**Problem**
Please keep to the lines below from the one with "[565,138,580,148] to ->" through the one with "(168, 628) none -> [261,659,275,668] v2", and restate them word for word, ends included.

**Input for this task**

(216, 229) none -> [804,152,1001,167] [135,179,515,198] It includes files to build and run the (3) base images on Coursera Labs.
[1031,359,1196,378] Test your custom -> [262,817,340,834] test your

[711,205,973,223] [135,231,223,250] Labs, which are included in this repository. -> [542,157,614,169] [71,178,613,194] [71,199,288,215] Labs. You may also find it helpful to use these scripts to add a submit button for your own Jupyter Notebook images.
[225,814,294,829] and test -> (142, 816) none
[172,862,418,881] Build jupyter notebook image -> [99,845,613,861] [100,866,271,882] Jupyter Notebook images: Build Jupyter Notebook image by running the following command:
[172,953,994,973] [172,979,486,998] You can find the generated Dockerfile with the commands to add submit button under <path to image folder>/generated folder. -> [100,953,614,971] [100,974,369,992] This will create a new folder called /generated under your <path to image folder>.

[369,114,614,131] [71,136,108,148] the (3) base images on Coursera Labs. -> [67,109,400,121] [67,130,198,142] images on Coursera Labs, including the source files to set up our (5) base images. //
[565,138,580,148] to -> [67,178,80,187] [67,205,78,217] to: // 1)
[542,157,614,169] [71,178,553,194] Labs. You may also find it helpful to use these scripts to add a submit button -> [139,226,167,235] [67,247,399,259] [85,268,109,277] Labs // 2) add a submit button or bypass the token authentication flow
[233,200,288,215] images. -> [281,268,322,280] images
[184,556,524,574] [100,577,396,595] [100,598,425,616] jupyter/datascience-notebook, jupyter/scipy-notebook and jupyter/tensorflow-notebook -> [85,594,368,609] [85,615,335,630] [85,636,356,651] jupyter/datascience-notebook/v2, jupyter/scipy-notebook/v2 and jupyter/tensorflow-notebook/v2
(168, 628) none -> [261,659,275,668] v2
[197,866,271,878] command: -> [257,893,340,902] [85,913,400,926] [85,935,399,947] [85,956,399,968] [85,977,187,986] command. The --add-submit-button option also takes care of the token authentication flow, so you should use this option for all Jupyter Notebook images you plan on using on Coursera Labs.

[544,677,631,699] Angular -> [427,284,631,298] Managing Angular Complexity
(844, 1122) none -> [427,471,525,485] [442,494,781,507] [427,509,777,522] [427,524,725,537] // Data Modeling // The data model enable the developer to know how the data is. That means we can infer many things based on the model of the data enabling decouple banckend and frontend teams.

**Written solution**
[565,138,580,148] to -> [67,178,80,187] [67,205,78,217] to: // 1)
[542,157,614,169] [71,178,553,194] Labs. You may also find it helpful to use these scripts to add a submit button -> [139,226,167,235] [67,247,399,259] [85,268,109,277] Labs // 2) add a submit button or bypass the token authentication flow
[233,200,288,215] images. -> [281,268,322,280] images
[184,556,524,574] [100,577,396,595] [100,598,425,616] jupyter/datascience-notebook, jupyter/scipy-notebook and jupyter/tensorflow-notebook -> [85,594,368,609] [85,615,335,630] [85,636,356,651] jupyter/datascience-notebook/v2, jupyter/scipy-notebook/v2 and jupyter/tensorflow-notebook/v2
(168, 628) none -> [261,659,275,668] v2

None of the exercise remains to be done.